### Data extracts
═══

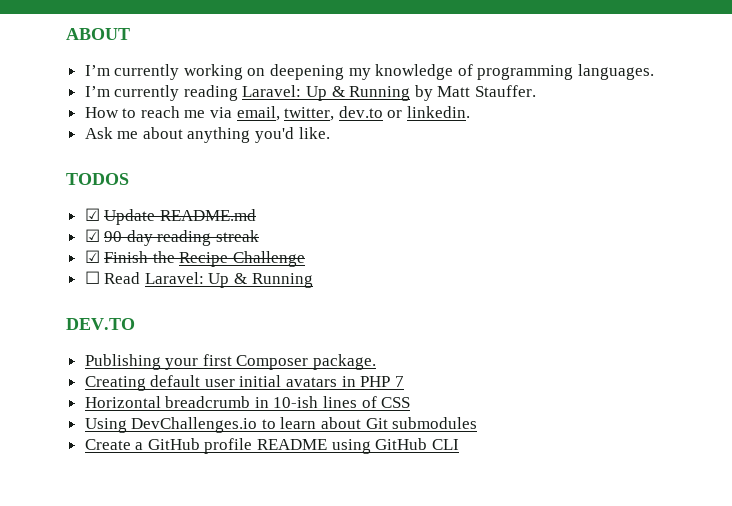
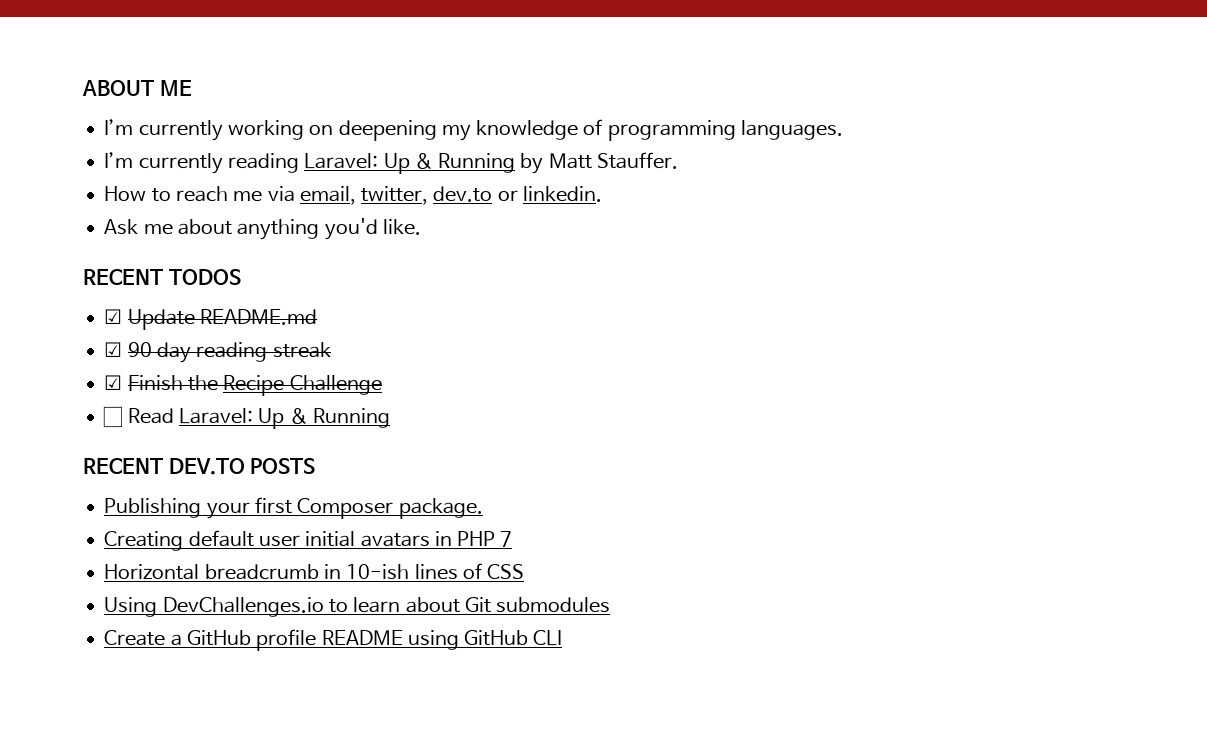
(130, 34) none -> [159,80,192,96] ME
(330, 133) none -> [83,269,163,285] RECENT
(313, 280) none -> [83,458,163,474] RECENT
(135, 324) none -> [250,458,316,474] POSTS

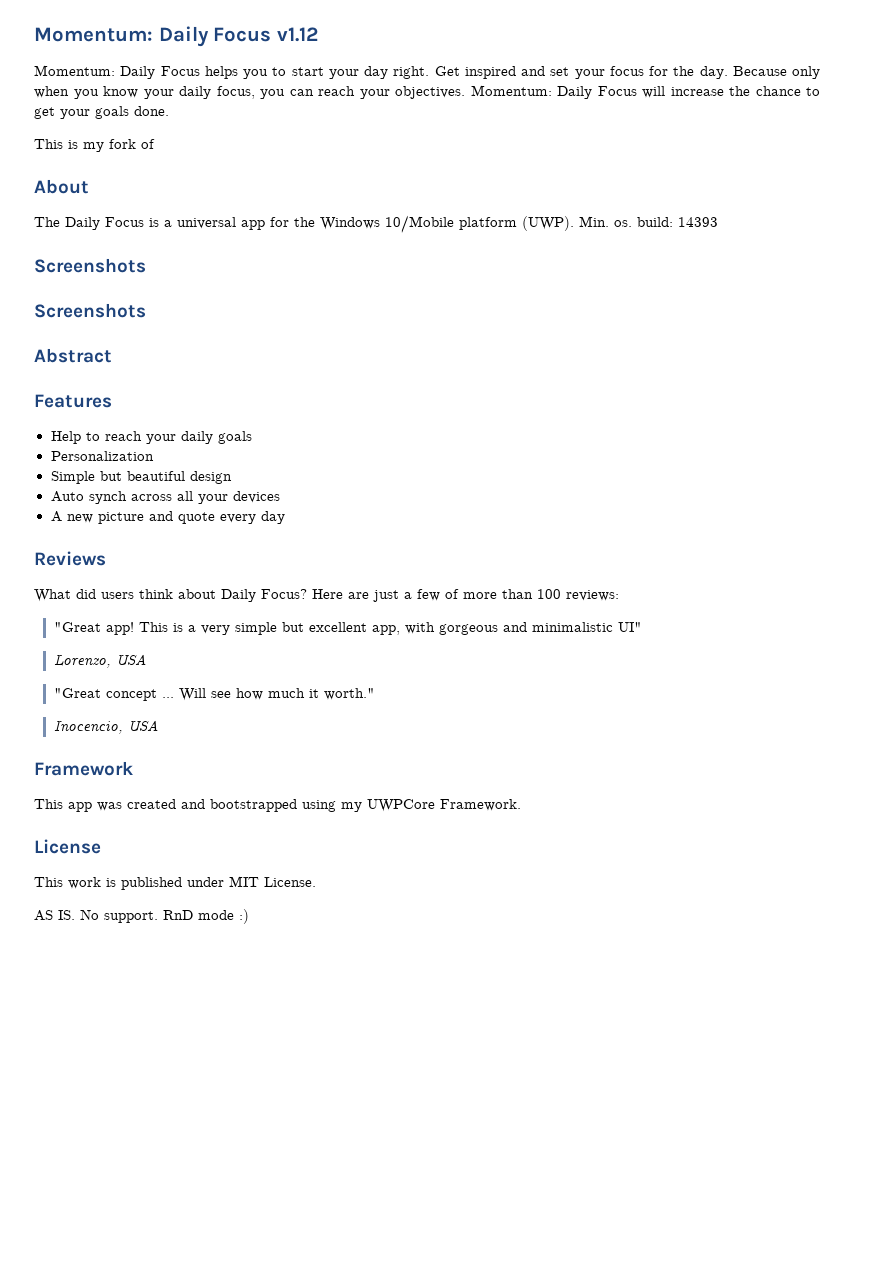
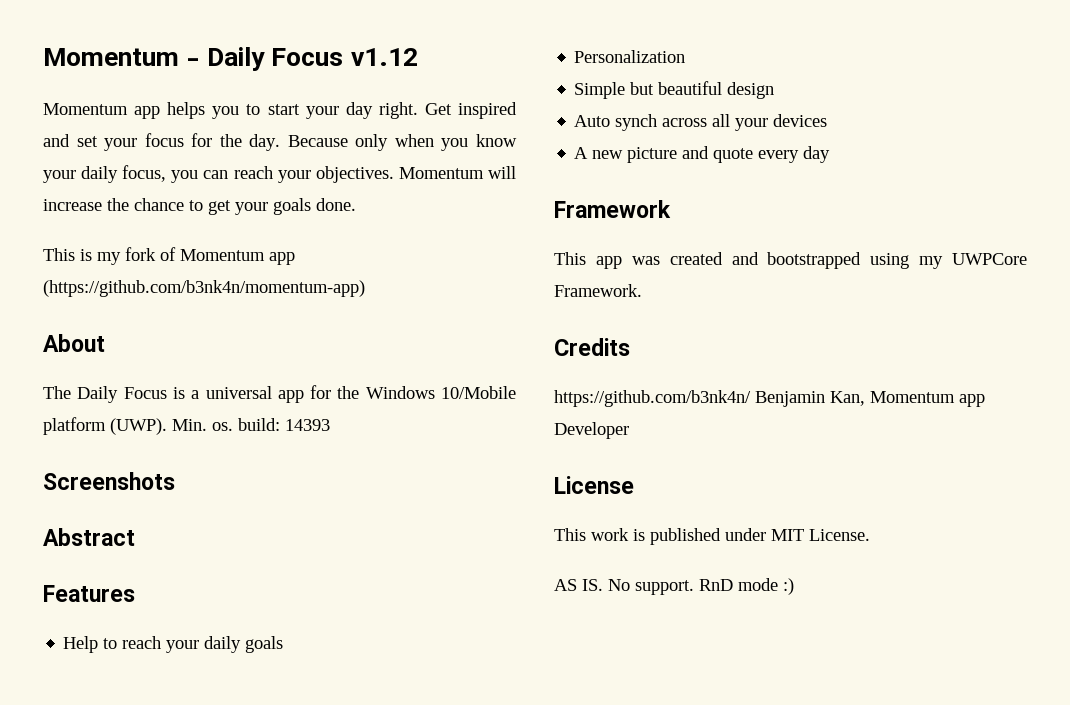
[34,27,153,42] Momentum: -> [43,48,201,66] Momentum -
[34,65,200,79] Momentum: Daily Focus -> [43,103,161,119] Momentum app
[470,85,637,99] Momentum: Daily Focus -> [398,167,484,179] Momentum
(155, 144) none -> [180,249,295,265] [43,280,365,297] Momentum app (https://github.com/b3nk4n/momentum-app)
[34,303,146,318] // Screenshots -> (175, 481) none
[34,551,106,566] [34,589,619,602] [53,622,642,635] [53,654,146,668] [53,688,375,701] [53,720,158,734] // Reviews // What did users think about Daily Focus? Here are just a few of more than 100 reviews: // "Great app! This is a very simple but excellent app, with gorgeous and minimalistic UI" // Lorenzo, USA // "Great concept ... Will see how much it worth." // Inocencio, USA -> (831, 154) none
(521, 805) none -> [554,338,630,356] [554,390,985,407] [554,422,629,439] // Credits // https://github.com/b3nk4n/ Benjamin Kan, Momentum app Developer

═══

### What to produce
Pictures stay out; everything else in the records above gets copied exactly.

### Answer section
(130, 34) none -> [159,80,192,96] ME
(330, 133) none -> [83,269,163,285] RECENT
(313, 280) none -> [83,458,163,474] RECENT
(135, 324) none -> [250,458,316,474] POSTS

[34,27,153,42] Momentum: -> [43,48,201,66] Momentum -
[34,65,200,79] Momentum: Daily Focus -> [43,103,161,119] Momentum app
[470,85,637,99] Momentum: Daily Focus -> [398,167,484,179] Momentum
(155, 144) none -> [180,249,295,265] [43,280,365,297] Momentum app (https://github.com/b3nk4n/momentum-app)
[34,303,146,318] // Screenshots -> (175, 481) none
[34,551,106,566] [34,589,619,602] [53,622,642,635] [53,654,146,668] [53,688,375,701] [53,720,158,734] // Reviews // What did users think about Daily Focus? Here are just a few of more than 100 reviews: // "Great app! This is a very simple but excellent app, with gorgeous and minimalistic UI" // Lorenzo, USA // "Great concept ... Will see how much it worth." // Inocencio, USA -> (831, 154) none
(521, 805) none -> [554,338,630,356] [554,390,985,407] [554,422,629,439] // Credits // https://github.com/b3nk4n/ Benjamin Kan, Momentum app Developer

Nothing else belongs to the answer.